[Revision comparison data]
******

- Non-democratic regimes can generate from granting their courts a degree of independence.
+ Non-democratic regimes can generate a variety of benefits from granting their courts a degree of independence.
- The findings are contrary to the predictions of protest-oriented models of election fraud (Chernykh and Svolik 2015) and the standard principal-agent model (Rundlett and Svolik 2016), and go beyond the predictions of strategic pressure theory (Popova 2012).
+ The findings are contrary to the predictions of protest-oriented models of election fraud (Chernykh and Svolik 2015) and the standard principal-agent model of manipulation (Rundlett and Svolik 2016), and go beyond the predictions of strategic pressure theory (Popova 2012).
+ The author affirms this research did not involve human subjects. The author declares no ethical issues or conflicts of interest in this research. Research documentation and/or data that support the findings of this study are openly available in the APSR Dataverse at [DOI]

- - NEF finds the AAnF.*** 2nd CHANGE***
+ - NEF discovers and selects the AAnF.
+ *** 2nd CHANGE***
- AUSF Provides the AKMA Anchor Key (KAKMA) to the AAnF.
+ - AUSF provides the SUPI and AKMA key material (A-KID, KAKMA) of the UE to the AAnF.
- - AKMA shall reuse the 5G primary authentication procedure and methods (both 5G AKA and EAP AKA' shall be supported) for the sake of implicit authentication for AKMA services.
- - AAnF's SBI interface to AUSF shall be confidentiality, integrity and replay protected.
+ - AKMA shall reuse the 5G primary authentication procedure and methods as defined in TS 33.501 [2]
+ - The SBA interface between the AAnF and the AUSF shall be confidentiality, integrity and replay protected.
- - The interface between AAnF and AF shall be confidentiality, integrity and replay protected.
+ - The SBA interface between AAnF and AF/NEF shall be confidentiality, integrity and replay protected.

******

- Requirement:
What needs duplicating is the run of lines from the one containing "- AUSF Provides the AKMA" through the last line of the entries above, exact and complete.

- Exercise output:
- AUSF Provides the AKMA Anchor Key (KAKMA) to the AAnF.
+ - AUSF provides the SUPI and AKMA key material (A-KID, KAKMA) of the UE to the AAnF.
- - AKMA shall reuse the 5G primary authentication procedure and methods (both 5G AKA and EAP AKA' shall be supported) for the sake of implicit authentication for AKMA services.
- - AAnF's SBI interface to AUSF shall be confidentiality, integrity and replay protected.
+ - AKMA shall reuse the 5G primary authentication procedure and methods as defined in TS 33.501 [2]
+ - The SBA interface between the AAnF and the AUSF shall be confidentiality, integrity and replay protected.
- - The interface between AAnF and AF shall be confidentiality, integrity and replay protected.
+ - The SBA interface between AAnF and AF/NEF shall be confidentiality, integrity and replay protected.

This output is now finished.